Pull every line with "Cuentas" from the data below and copy it.

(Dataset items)
···

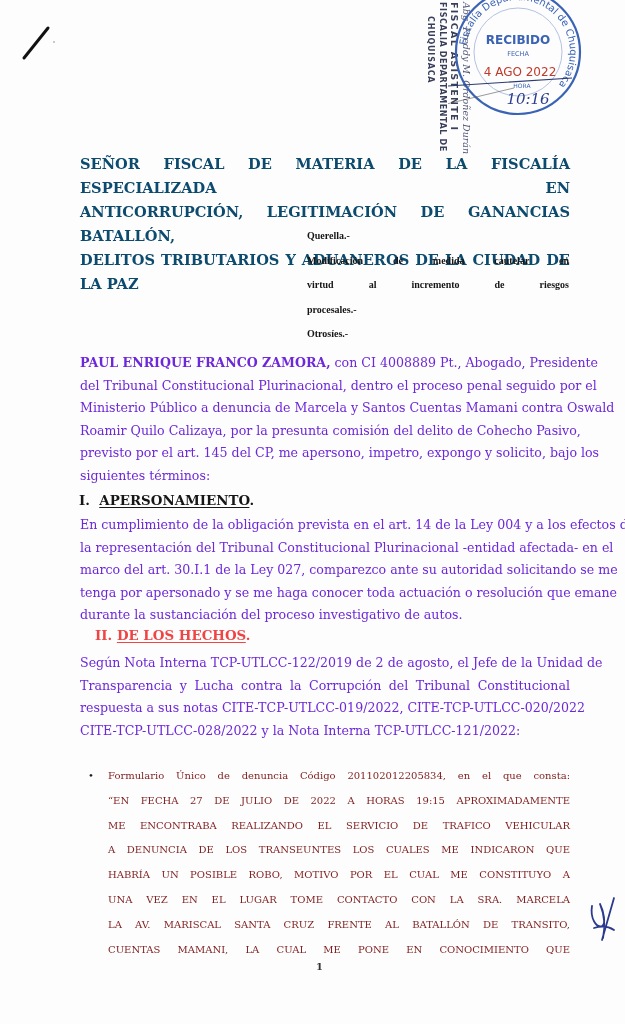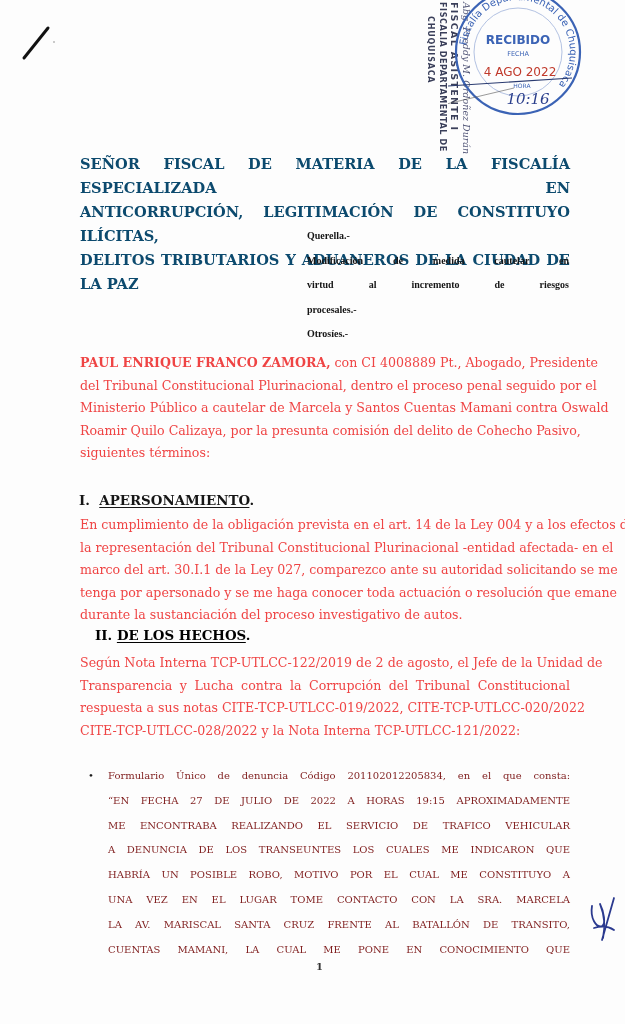--- a/index.html
+++ b/index.html
@@ -124,7 +124,7 @@
 
   <div class="addressee">
     <span class="ln">SEÑOR FISCAL DE MATERIA DE LA FISCALÍA ESPECIALIZADA EN</span>
-    <span class="ln">ANTICORRUPCIÓN, LEGITIMACIÓN DE CONSTITUYO ILÍCITAS,</span>
+    <span class="ln">ANTICORRUPCIÓN, LEGITIMACIÓN DE GANANCIAS BATALLÓN,</span>
     <span class="ln last">DELITOS TRIBUTARIOS Y ADUANEROS DE LA CIUDAD DE LA PAZ</span>
   </div>
 

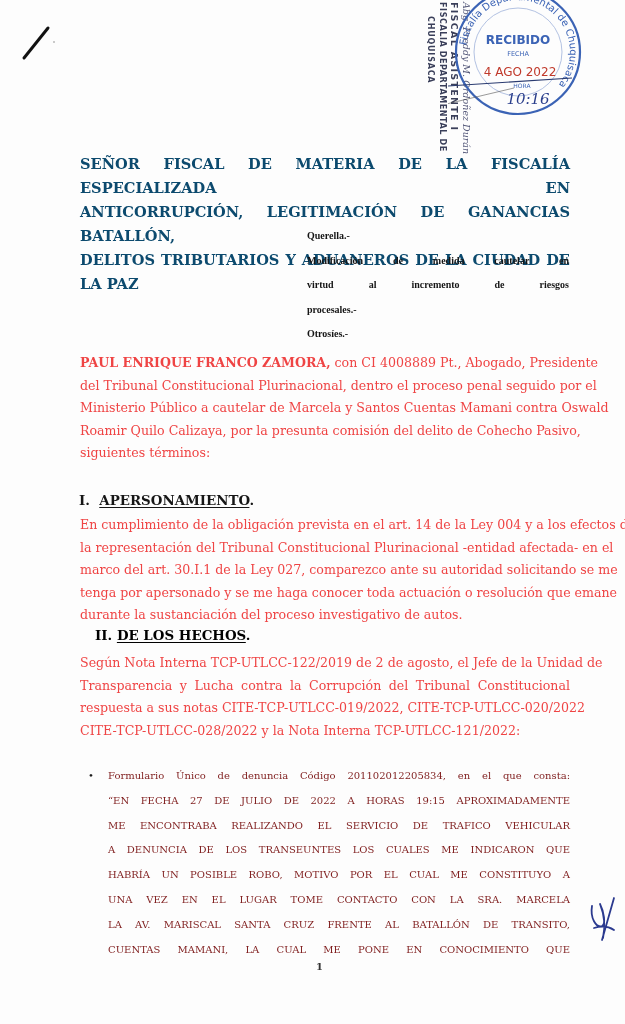--- a/index.html
+++ b/index.html
@@ -55,7 +55,7 @@
   .body-text {
     position: absolute; left: 80px; width: 490px;
     font-family: "DejaVu Serif", serif; font-size: 12.6px; line-height: 22.5px;
-    color: #ef4444;
+    color: #6d28d9;
   }
   .body-text .ln { display: block; text-align: justify; text-align-last: justify; white-space: nowrap; }
   .body-text .ln.last { text-align-last: left; }

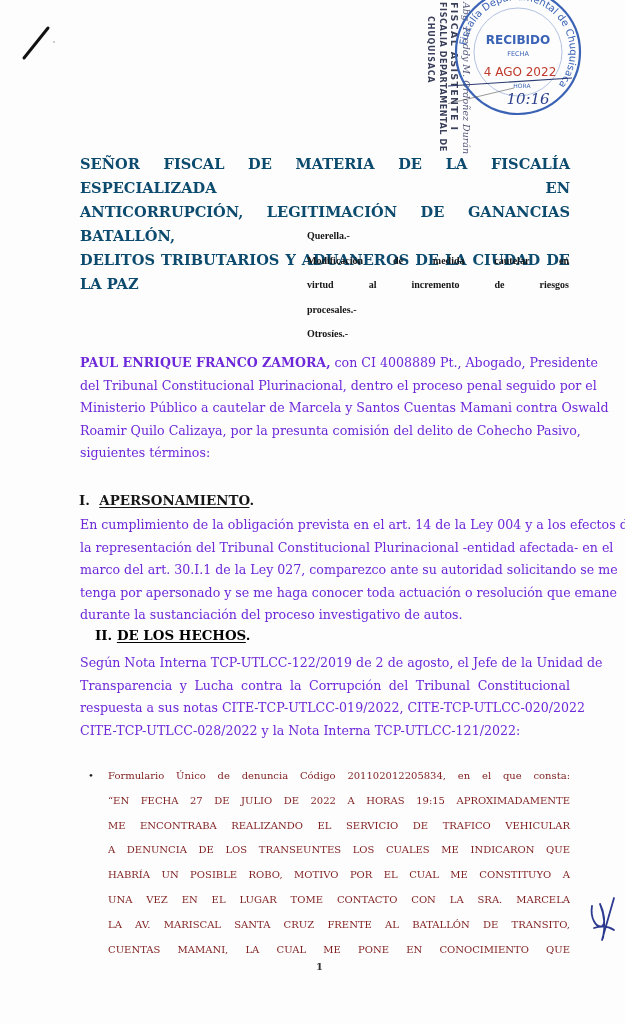--- a/index.html
+++ b/index.html
@@ -139,7 +139,7 @@
   <div class="body-text para1">
     <span class="ln"><span class="bold">PAUL ENRIQUE FRANCO ZAMORA,</span><span> con CI 4008889 Pt., Abogado, Presidente</span></span>
     <span class="ln">del Tribunal Constitucional Plurinacional, dentro el proceso penal seguido por el</span>
-    <span class="ln">Ministerio Público a cautelar de Marcela y Santos Cuentas Mamani contra Oswald</span>
+    <span class="ln">Ministerio Público a denuncia de Marcela y Santos Cuentas Mamani contra Oswald</span>
     <span class="ln">Roamir Quilo Calizaya, por la presunta comisión del delito de Cohecho Pasivo,</span>
     <span class="ln last">siguientes términos:</span>
   </div>

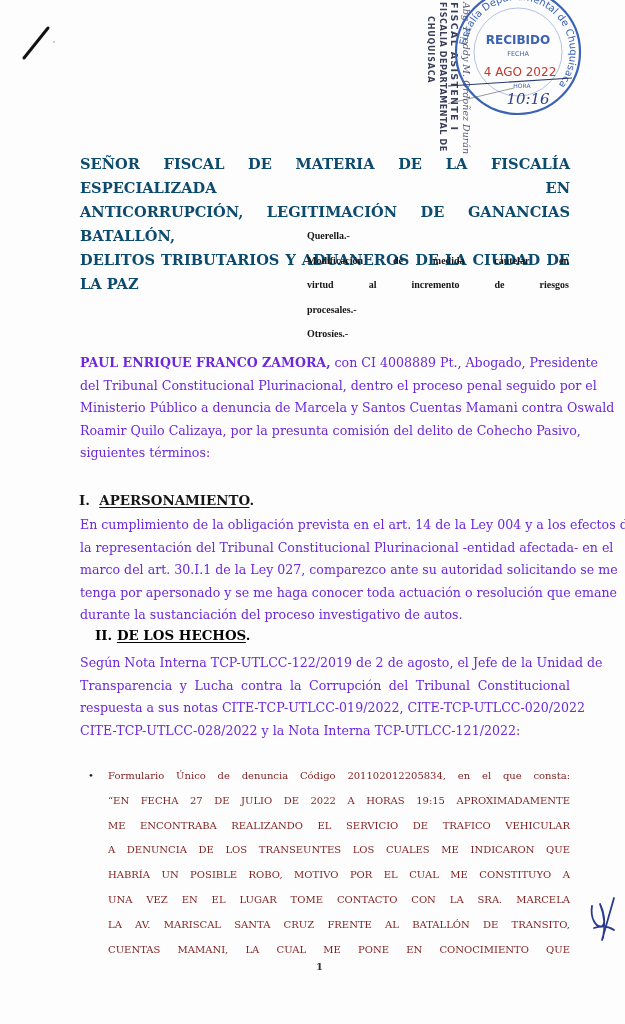--- a/index.html
+++ b/index.html
@@ -141,6 +141,7 @@
     <span class="ln">del Tribunal Constitucional Plurinacional, dentro el proceso penal seguido por el</span>
     <span class="ln">Ministerio Público a denuncia de Marcela y Santos Cuentas Mamani contra Oswald</span>
     <span class="ln">Roamir Quilo Calizaya, por la presunta comisión del delito de Cohecho Pasivo,</span>
+    <span class="ln">previsto por el art. 145 del CP, me apersono, impetro, expongo y solicito, bajo los</span>
     <span class="ln last">siguientes términos:</span>
   </div>
 

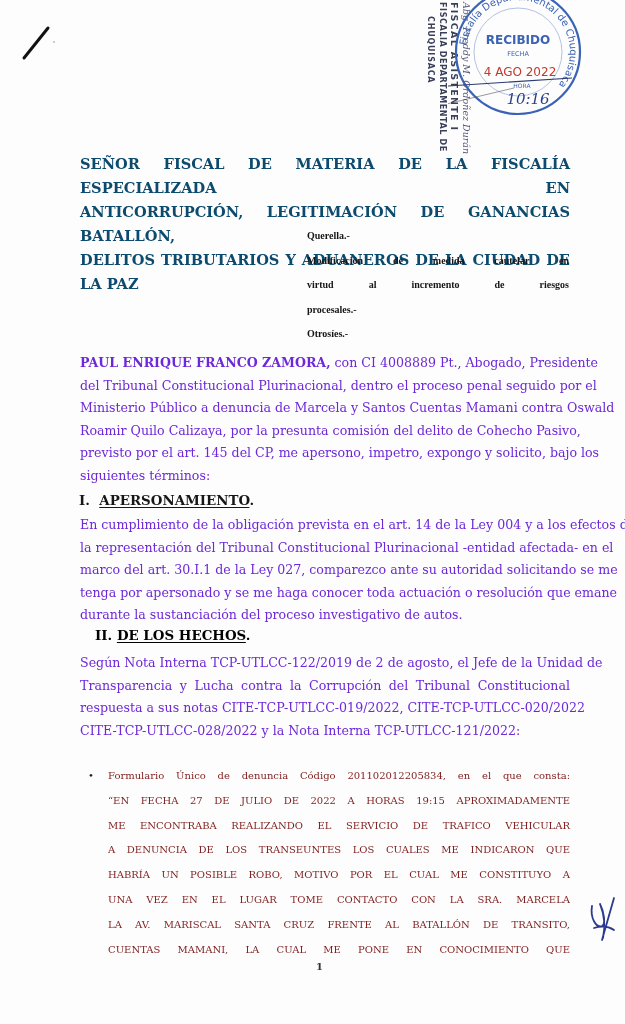--- a/index.html
+++ b/index.html
@@ -64,7 +64,7 @@
   .para1 { top: 352px; }
   .sec1 { position: absolute; left: 79px; top: 492px; font-weight: bold; font-size: 13.4px; font-family: "DejaVu Serif", serif; color: #161616; }
   .para2 { top: 514px; }
-  .sec2 { position: absolute; left: 95px; top: 627px; font-weight: bold; font-size: 13.4px; font-family: "DejaVu Serif", serif; color: #000000; }
+  .sec2 { position: absolute; left: 95px; top: 627px; font-weight: bold; font-size: 13.4px; font-family: "DejaVu Serif", serif; color: #ef4444; }
   .para3 { top: 652px; }
   .u { text-decoration: underline; text-underline-offset: 2px; }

···

*Answer*
-    <span class="ln">Ministerio Público a cautelar de Marcela y Santos Cuentas Mamani contra Oswald</span>
+    <span class="ln">Ministerio Público a denuncia de Marcela y Santos Cuentas Mamani contra Oswald</span>
     <span class="ln">Ministerio Público a denuncia de Marcela y Santos Cuentas Mamani contra Oswald</span>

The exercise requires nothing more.